Hierzulande werden weibliche Eigenschaften, insbesondere in der Unternehmenskultur, unzureichend geschätzt. Anpassungswunder, die wir sein können, arrangieren wir uns oftmals mit den vorherrschenden Gegebenheiten und passen uns dem Chef oder der ebenso assimilierten Chefin an. Gewissermaßen nachvollziehbar, aber nicht wünschenswert. Weltweit erfahren Frauen Benachteiligung. In Form von Gewalt, unzulänglicher Gesundheitsversorgung, verwehrtem Bildungszugang, ungleichen Gehältern und bei der Vergabe von Ämtern in Politik und Wirtschaft.

Systemübergreifend, sollte idealerweise aus allen vorhandenen Ressourcen – gleichwertig und komplementär – geschöpft werden. Dafür ist es auch notwendig, dass wir Frauen* bewusst Stellung beziehen zu unseren Kompetenzen und Fähigkeiten und diese nicht selbst herunterspielen. Klug ist es, die sogenannten „soft“ Skills , nicht als solche zu reduzieren. Sie dürfen und sollen auf Augenhöhe allen anderen Kenntnissen begegnen, denn sie bereichern  die (Business) Welt und bilden oftmals die Basis, um überhaupt „hard Facts“ zu schaffen.

Sisterhood

Dies gilt losgelöst davon, wie wir zu einander stehen. Wir können nicht jede(n) mögen, aber können offen sein und helfen, denn Solidarität ist vielschichtiger als Sympathie. Wir haben unterschiedliche Hintergründe, Hautfarben, Geldbeutel und Lebensentwürfe. Vielfalt ist Bereicherung und Inspiration und steigert die Selbstreflexion. Individualität und Gemeinschaftssinn schließen einander nicht aus.

Neue Impulse entstehen, wenn wir uns trauen, wenn wir mutig sein können, wenn wir es wagen.
Mit Rückenwind und doppeltem Boden. Sisterhood, eben.

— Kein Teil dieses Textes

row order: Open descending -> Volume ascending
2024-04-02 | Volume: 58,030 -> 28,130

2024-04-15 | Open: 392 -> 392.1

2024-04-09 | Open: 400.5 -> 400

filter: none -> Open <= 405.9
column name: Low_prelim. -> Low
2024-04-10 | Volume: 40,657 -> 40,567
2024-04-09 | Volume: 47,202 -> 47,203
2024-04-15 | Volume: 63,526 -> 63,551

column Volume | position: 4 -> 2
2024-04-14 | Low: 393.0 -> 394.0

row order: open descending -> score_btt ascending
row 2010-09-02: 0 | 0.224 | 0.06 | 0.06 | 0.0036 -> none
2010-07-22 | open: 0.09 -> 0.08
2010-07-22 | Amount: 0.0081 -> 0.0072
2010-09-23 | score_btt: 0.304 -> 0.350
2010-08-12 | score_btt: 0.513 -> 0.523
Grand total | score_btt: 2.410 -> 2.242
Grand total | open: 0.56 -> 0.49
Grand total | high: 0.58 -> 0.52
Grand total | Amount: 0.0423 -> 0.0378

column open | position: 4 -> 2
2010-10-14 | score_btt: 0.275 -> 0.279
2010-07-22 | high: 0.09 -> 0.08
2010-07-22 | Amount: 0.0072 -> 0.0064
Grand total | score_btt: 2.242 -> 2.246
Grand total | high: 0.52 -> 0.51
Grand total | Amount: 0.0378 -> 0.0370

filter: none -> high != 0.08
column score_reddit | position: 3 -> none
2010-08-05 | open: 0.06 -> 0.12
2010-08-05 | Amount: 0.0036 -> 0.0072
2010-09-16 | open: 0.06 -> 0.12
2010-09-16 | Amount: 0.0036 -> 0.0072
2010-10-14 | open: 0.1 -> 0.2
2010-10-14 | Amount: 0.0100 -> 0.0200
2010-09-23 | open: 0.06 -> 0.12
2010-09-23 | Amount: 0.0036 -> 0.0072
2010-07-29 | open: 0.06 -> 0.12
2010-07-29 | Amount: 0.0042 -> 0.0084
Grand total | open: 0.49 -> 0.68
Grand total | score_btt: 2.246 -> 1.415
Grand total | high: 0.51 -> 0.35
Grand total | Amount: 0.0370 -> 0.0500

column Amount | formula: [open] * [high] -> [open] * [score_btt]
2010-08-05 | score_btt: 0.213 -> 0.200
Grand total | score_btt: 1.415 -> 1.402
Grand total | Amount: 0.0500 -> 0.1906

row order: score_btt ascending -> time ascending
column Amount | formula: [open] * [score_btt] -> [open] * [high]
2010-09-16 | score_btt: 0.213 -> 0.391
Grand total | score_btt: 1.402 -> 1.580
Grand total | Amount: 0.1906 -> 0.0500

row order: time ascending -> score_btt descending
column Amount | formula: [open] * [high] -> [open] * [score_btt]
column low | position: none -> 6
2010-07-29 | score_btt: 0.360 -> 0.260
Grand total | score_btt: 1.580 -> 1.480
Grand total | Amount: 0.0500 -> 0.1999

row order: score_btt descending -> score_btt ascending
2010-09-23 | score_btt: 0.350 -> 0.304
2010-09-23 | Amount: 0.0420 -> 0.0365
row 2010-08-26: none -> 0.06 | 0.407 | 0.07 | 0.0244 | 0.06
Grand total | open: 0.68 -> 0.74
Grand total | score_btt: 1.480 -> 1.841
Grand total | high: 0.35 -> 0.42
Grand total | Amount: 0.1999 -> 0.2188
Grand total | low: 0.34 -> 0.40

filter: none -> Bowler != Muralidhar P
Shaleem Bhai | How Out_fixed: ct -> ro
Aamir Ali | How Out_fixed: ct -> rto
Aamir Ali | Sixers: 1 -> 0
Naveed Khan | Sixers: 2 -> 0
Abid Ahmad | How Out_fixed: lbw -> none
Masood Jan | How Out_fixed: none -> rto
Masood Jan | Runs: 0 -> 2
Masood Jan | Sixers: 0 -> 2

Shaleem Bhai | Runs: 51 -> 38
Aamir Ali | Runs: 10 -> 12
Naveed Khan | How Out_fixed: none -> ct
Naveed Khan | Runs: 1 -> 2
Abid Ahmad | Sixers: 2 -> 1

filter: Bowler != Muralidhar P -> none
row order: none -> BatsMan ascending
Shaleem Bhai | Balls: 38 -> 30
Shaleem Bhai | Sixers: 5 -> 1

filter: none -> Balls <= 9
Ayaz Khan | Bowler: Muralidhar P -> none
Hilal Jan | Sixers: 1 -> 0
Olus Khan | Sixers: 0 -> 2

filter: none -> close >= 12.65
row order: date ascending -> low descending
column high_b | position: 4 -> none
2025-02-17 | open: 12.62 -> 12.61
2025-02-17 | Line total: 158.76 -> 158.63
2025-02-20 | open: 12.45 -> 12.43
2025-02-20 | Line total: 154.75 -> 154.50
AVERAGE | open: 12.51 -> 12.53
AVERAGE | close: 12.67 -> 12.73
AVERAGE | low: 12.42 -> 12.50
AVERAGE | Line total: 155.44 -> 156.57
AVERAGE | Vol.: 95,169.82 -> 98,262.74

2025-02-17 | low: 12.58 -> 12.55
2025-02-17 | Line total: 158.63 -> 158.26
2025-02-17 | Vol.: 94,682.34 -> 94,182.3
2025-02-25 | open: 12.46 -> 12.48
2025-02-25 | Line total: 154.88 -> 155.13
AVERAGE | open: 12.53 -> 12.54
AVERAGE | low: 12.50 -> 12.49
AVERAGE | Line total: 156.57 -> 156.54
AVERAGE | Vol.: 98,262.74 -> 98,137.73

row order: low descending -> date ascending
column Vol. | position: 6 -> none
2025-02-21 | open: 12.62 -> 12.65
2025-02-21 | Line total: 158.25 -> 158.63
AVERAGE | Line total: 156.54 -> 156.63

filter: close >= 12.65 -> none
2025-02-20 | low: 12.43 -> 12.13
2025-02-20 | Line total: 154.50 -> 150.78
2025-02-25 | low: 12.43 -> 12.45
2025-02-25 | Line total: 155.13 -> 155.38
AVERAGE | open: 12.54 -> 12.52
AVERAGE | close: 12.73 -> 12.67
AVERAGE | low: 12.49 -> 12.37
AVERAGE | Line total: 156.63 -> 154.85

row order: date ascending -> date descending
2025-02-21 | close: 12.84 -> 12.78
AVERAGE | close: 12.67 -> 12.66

Jede auf Ihre Art, gemeinsam großartig.

Ab September startet ganz in diesem Sinne Gemeinsam Großartig – das Kollossal Erfolgsteam. Für engagierte Frauen, die wissen, dass sie etwas verändern möchten, und mit Hilfe des Teams ihr persönliches Ziel definieren und damit an den Start gehen.

Sisterhood ist, geschlechterübergreifend, ein stimmiges, starkes WIR.